What you need to do —
Reproduce the entries below exactly, but only from the line containing "[400,152,431,163] -API ->" to the line containing "[178,444,792,460] [52,467,74,480] -Release", inclusive.

Supplied data —

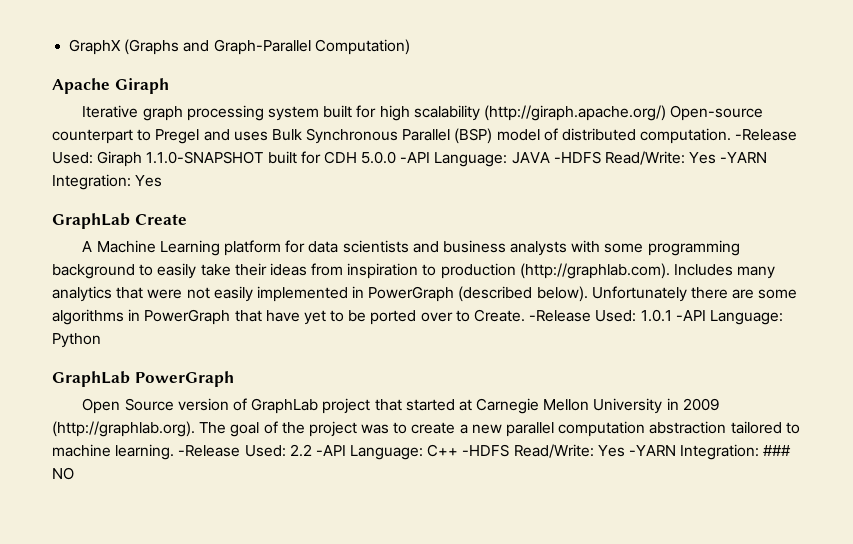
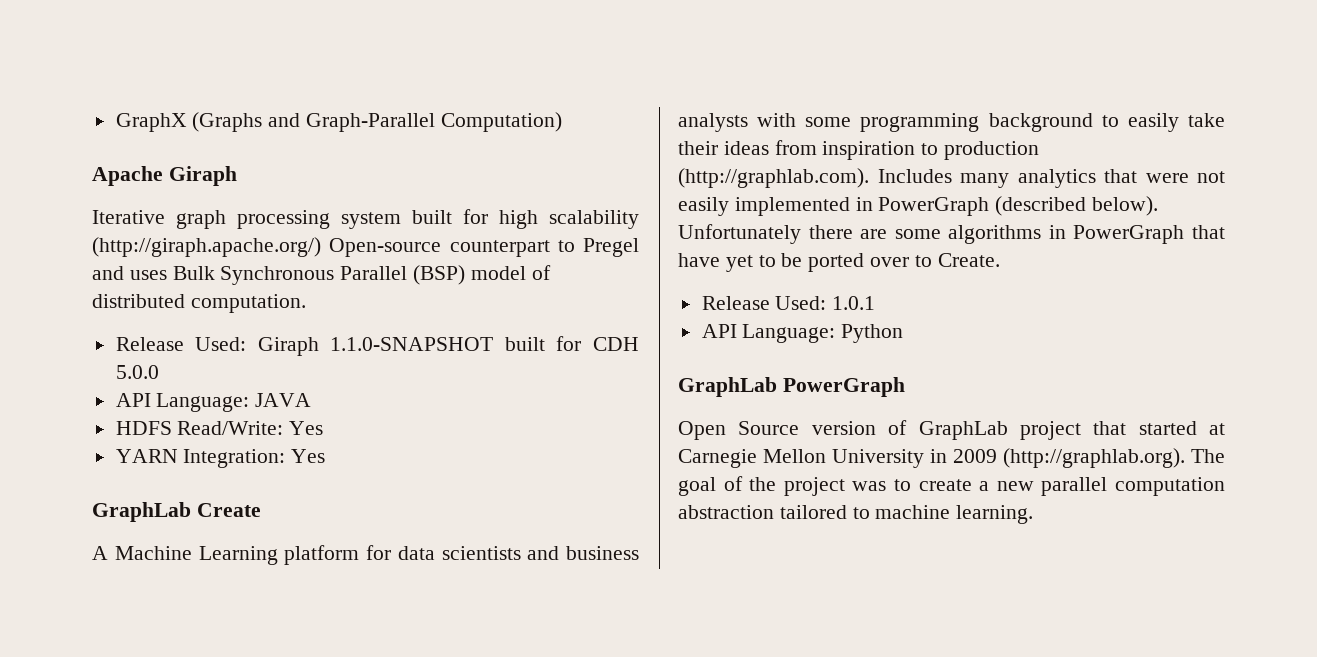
[735,129,798,141] -Release -> [115,337,184,351] // Release
[400,152,431,163] -API -> [115,393,151,407] // API
[553,151,768,165] -HDFS Read/Write: Yes -YARN -> [115,421,324,435] [115,449,178,463] // HDFS Read/Write: Yes // YARN
[529,310,592,322] -Release -> [701,296,770,310] // Release
[675,310,706,321] -API -> [701,324,737,338] // API
[178,444,792,460] [52,467,74,480] -Release Used: 2.2 -API Language: C++ -HDFS Read/Write: Yes -YARN Integration: ### NO -> (1034, 514) none

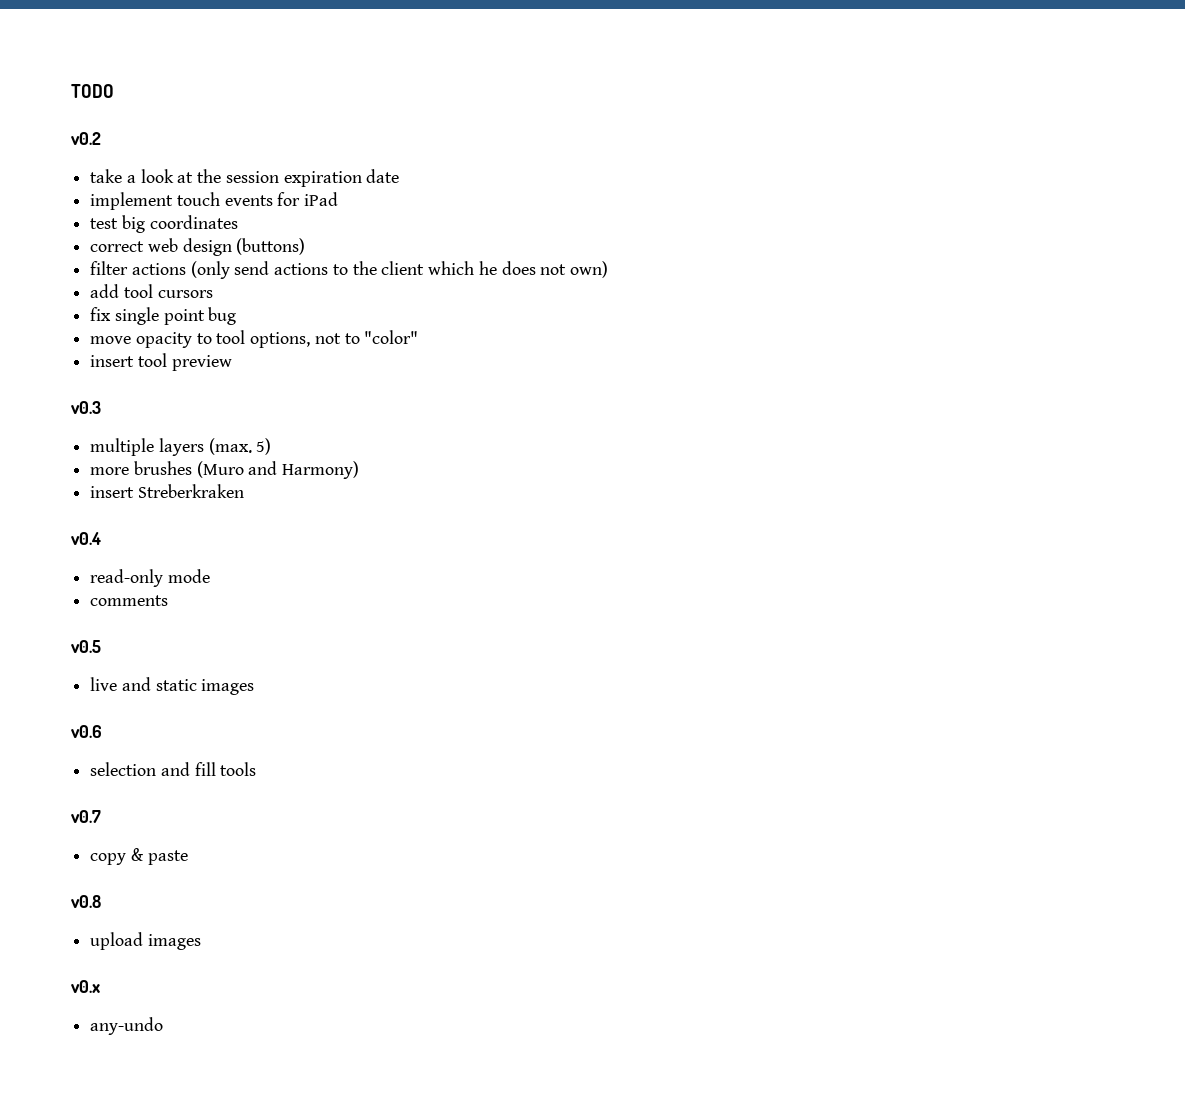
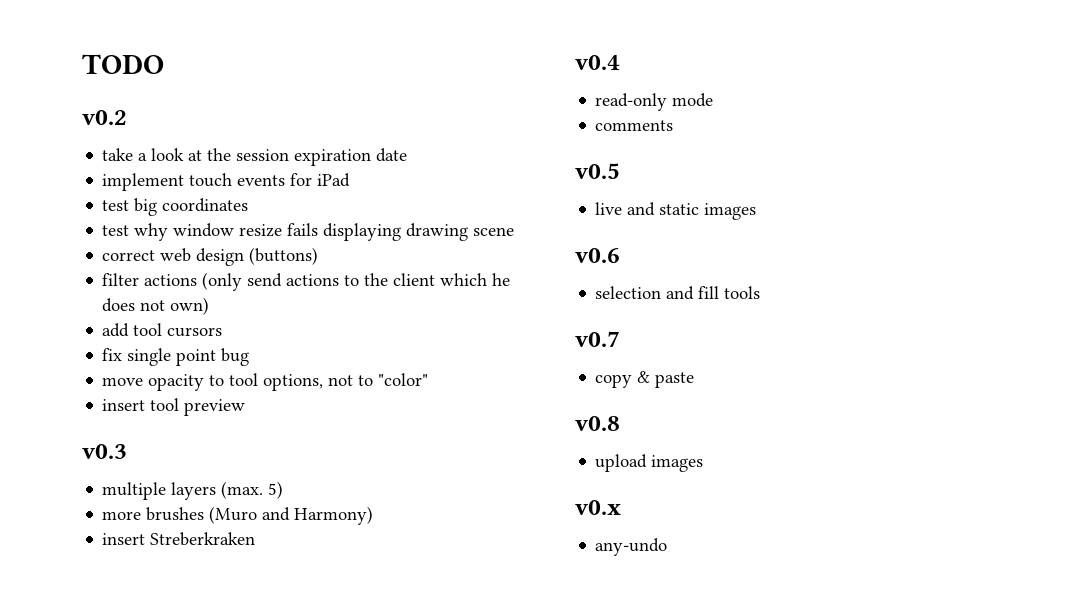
(238, 222) none -> [102,223,515,241] // test why window resize fails displaying drawing scene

Response box —
[400,152,431,163] -API -> [115,393,151,407] // API
[553,151,768,165] -HDFS Read/Write: Yes -YARN -> [115,421,324,435] [115,449,178,463] // HDFS Read/Write: Yes // YARN
[529,310,592,322] -Release -> [701,296,770,310] // Release
[675,310,706,321] -API -> [701,324,737,338] // API
[178,444,792,460] [52,467,74,480] -Release Used: 2.2 -API Language: C++ -HDFS Read/Write: Yes -YARN Integration: ### NO -> (1034, 514) none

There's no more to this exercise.